**EXERCISE PROMPT:** Nothing should appear in the answer except the lines from the one containing "Komin ceramiczny BRATA" through the end of the records below, written out exactly.

-- SUPPLIED INFORMATION follows --

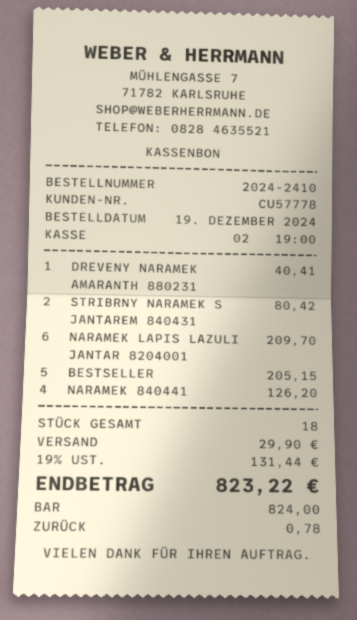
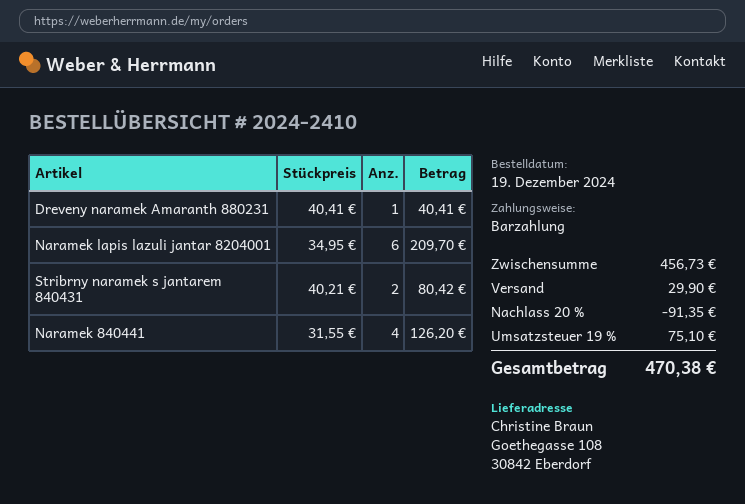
BESTSELLER: 5 for 205.15 -> none
discount: none -> 20% = 91.35
tax: 19% = 131.44 -> 19% = 75.10
total: 823.22 -> 470.38

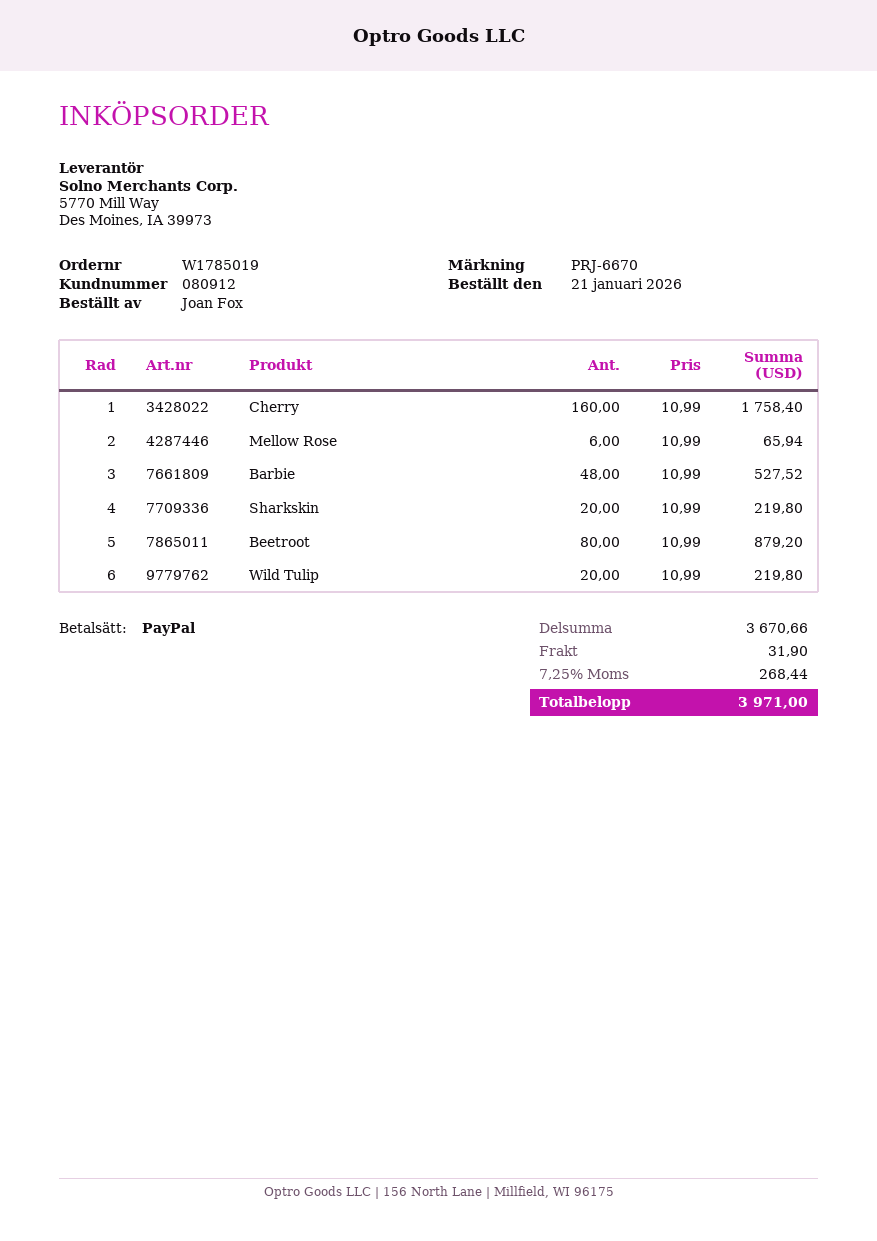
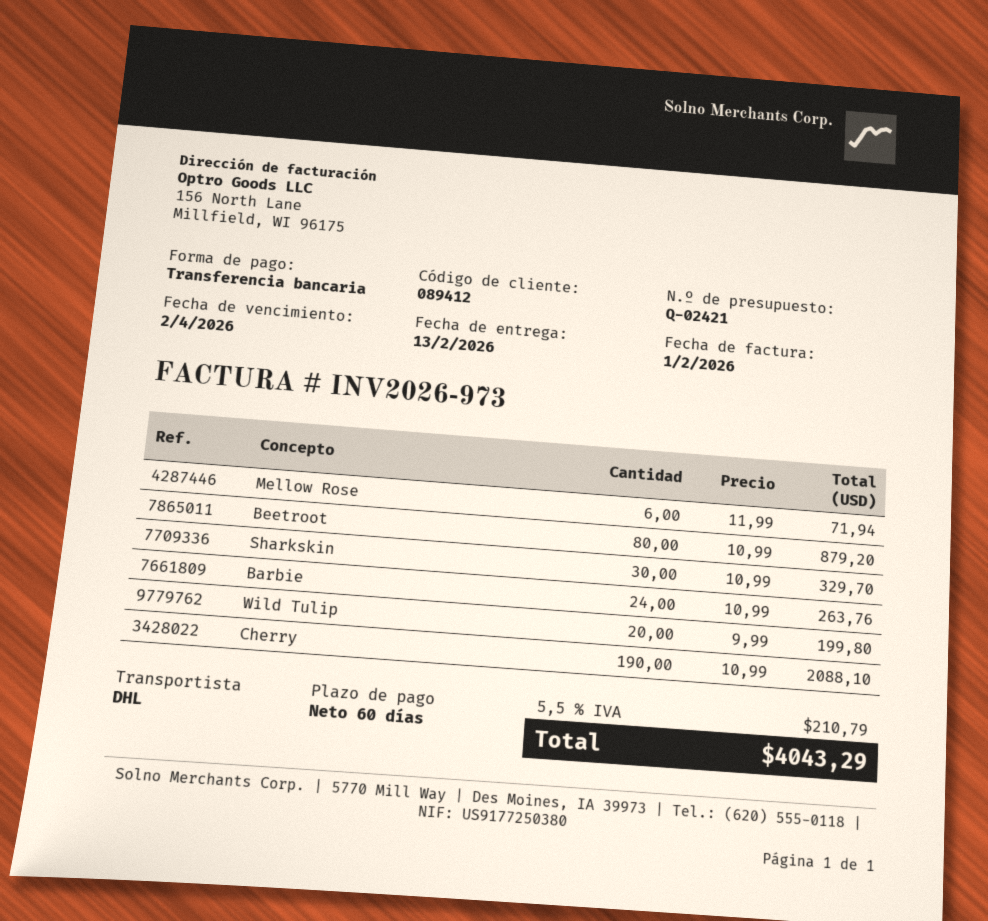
customer number: 080912 -> 089412
payment method: PayPal -> bank transfer
Cherry: 160 x 10.99 = 1758.40 -> 190 x 10.99 = 2088.10
Mellow Rose: 6 x 10.99 = 65.94 -> 6 x 11.99 = 71.94
Barbie: 48 x 10.99 = 527.52 -> 24 x 10.99 = 263.76
Sharkskin: 20 x 10.99 = 219.80 -> 30 x 10.99 = 329.70
Wild Tulip: 20 x 10.99 = 219.80 -> 20 x 9.99 = 199.80
shipping: 31.90 -> none
tax: 7.25% = 268.44 -> 5.5% = 210.79
total: 3971.00 -> 4043.29

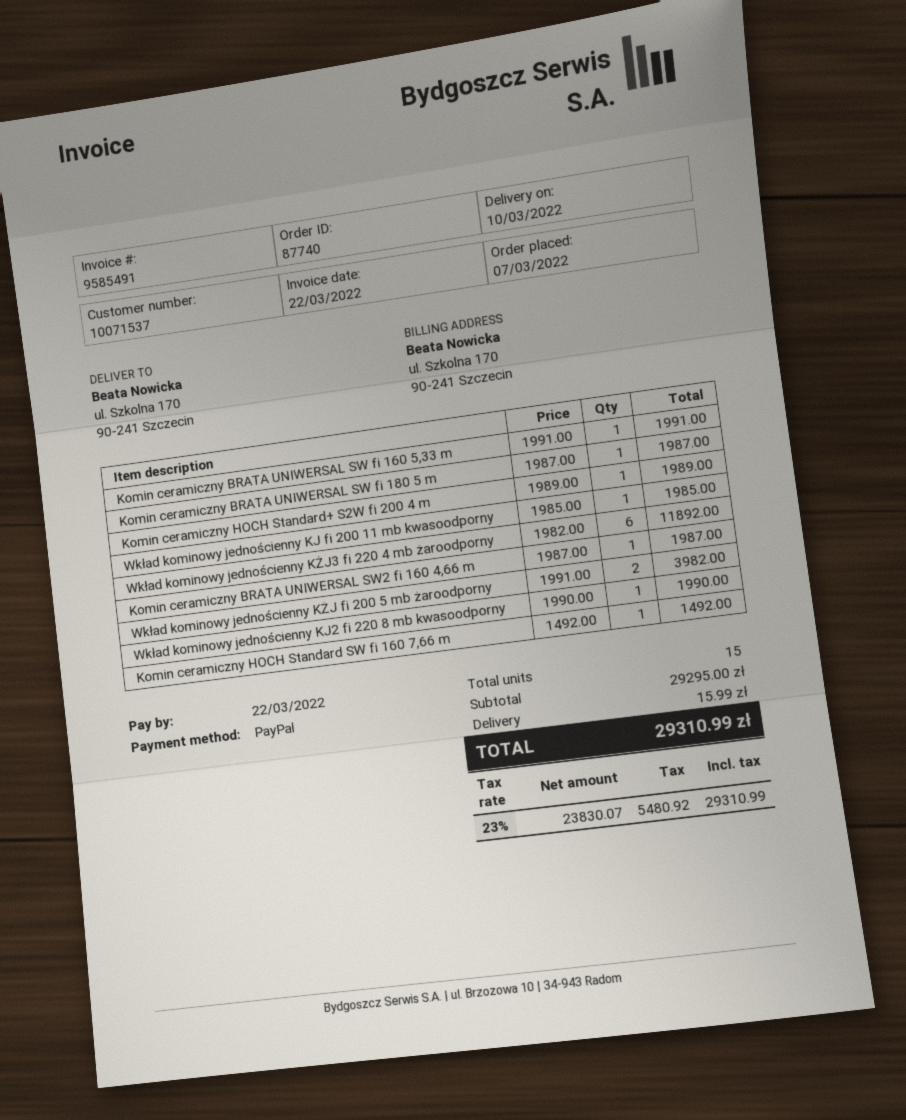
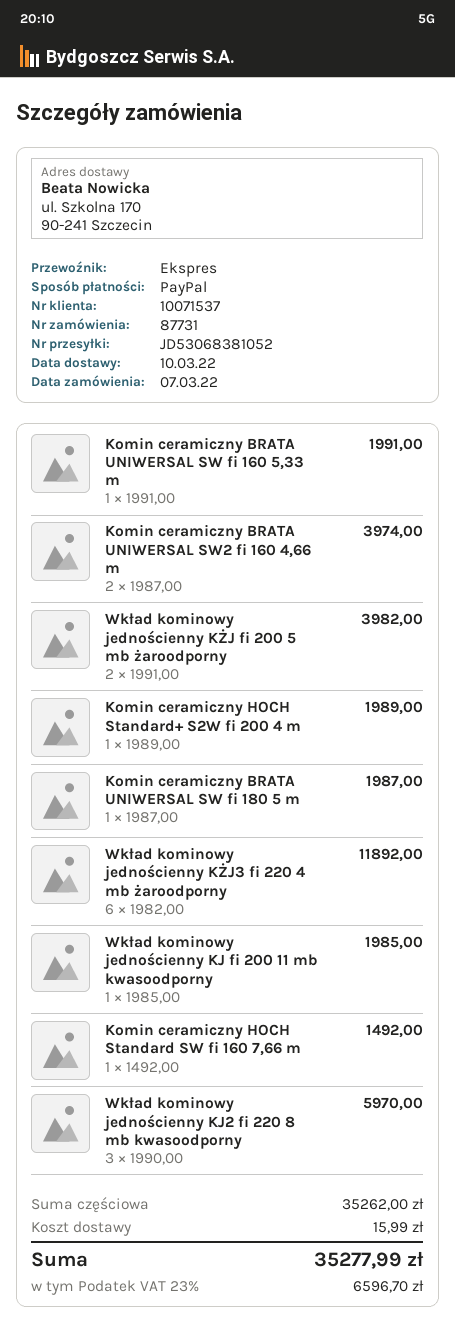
order number: 87740 -> 87731
Komin ceramiczny BRATA UNIWERSAL SW2 fi 160 4,66 m: 1 x 1987.00 = 1987.00 -> 2 x 1987.00 = 3974.00
Wkład kominowy jednościenny KJ2 fi 220 8 mb kwasoodporny: 1 x 1990.00 = 1990.00 -> 3 x 1990.00 = 5970.00
subtotal: 29295.00 -> 35262.00
tax: 23% = 5480.92 -> 23% = 6596.70
total: 29310.99 -> 35277.99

-- SUPPLIED INFORMATION concluded --

**TASK OUTPUT:**
Komin ceramiczny BRATA UNIWERSAL SW2 fi 160 4,66 m: 1 x 1987.00 = 1987.00 -> 2 x 1987.00 = 3974.00
Wkład kominowy jednościenny KJ2 fi 220 8 mb kwasoodporny: 1 x 1990.00 = 1990.00 -> 3 x 1990.00 = 5970.00
subtotal: 29295.00 -> 35262.00
tax: 23% = 5480.92 -> 23% = 6596.70
total: 29310.99 -> 35277.99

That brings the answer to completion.